Nel blocco di al-Sudani, 10 seggi sono andati al capo delle Forze di Mobilitazione Popolare (PMF), Faleh al-Fayyad, e otto al ministro del Lavoro Ahmed al-Asadi, che guida anche le brigate Jund al-Imam, una fazione armata all’interno delle PMF.
Questa maggiore presenza di gruppi armati anti-occidentali e filo-iraniani nel processo di formazione del governo pone l’Iraq su una potenziale rotta di collisione con l’Unione Europea, gli stati del Golfo, il Regno Unito e gli Stati Uniti.

Secondo il ministro degli Esteri iracheno Fuad Hussein, gli Stati Uniti hanno trasmesso un messaggio ai leader iracheni che non accetteranno queste fazioni, molte delle quali hanno a lungo operato come entità stipendiate dallo stato con ali politiche, prendendo posizioni nel governo.

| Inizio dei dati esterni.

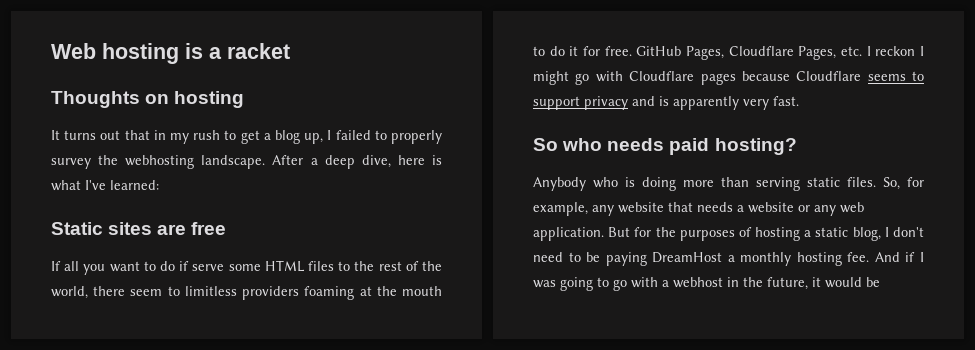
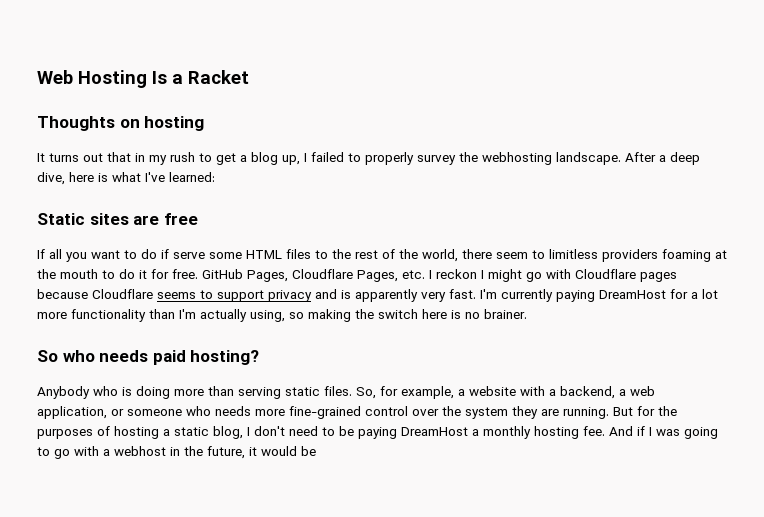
[102,43,290,64] hosting is a racket -> [78,70,249,88] Hosting Is a Racket
(799, 101) none -> [480,289,718,302] [37,309,527,322] I'm currently paying DreamHost for a lot more functionality than I'm actually using, so making the switch here is no brainer.
[592,202,864,216] [533,227,604,241] any website that needs a website or any web application. -> [458,386,655,399] [37,406,609,419] a website with a backend, a web application, or someone who needs more fine-grained control over the system they are running.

Gli Stati Uniti avevano precedentemente adottato una politica non dichiarata di “non impegno” con i funzionari delle fazioni armate, rifiutandosi di impegnarsi con loro, pur mantenendo normali relazioni con il resto del governo.
L’impegno di Washington con il prossimo governo dipenderà interamente dall’entità della rappresentanza di queste fazioni, una questione ancora in attesa di risoluzione.
Tuttavia, resta da vedere se gli Stati Uniti si limiteranno a ulteriori sanzioni sui singoli individui o se si intensificheranno verso misure paralizzanti che potrebbero paralizzare lo stato iracheno, come sanzionare la State Oil Marketing Organization (SOMO) o limitare l’accesso di Baghdad ai fondi della Federal Reserve statunitense.
Molti dei protagonisti del processo di formazione del governo sono già stati sanzionati dagli Stati Uniti, tra cui il capo delle PMF al-Fayyad, il leader di Asaib Ahl al-Haq Qais al-Khazali e il leader di Khadamat Shibl al-Zaidi.
Trattative per la formazione del governo
Quando il parlamento si riunirà, i membri presteranno giuramento e verrà selezionato il presidente del parlamento. Questa persona è un candidato sunnita consensuale, secondo il consueto sistema muhasasa, in vigore dal primo governo costituzionale post-2003.
Successivamente si voterà per la presidenza, un candidato curdo, secondo muhasasa. Il presidente nomina quindi il candidato del più grande blocco sciita – l’SCF – come primo ministro.
Prima delle elezioni, il presidente del Consiglio giudiziario supremo Faiq Zaidan ha esortato i politici a rispettare il calendario costituzionale per la formazione del governo – un massimo di 90 giorni – e l’FSC ha ratificato i risultati più rapidamente del solito.
Tuttavia, storicamente, nessun governo iracheno è mai stato formato entro i termini costituzionali – nel 2021, ci sono voluti più di 300 giorni – e la lotta dell’SCF per trovare il candidato giusto bilanciando al tempo stesso la visibilità dei gruppi armati ora seduti in parlamento potrebbe prolungare il processo.
Storicamente, l’Iran ha svolto un ruolo centrale nel creare consenso sul primo ministro tra le fazioni sciite.
Ma ora è indebolito a livello regionale, alle prese con le conseguenze degli attacchi israeliani e statunitensi, una crisi economica debilitante causata dalle sanzioni e il degrado dei suoi delegati regionali, rendendo questa volta discutibile il ruolo dell’Iran.
Resta da vedere se questo cambierà il modo in cui le potenze internazionali percepiscono i grandi successi ottenuti dai gruppi armati sciiti filo-iraniani in parlamento.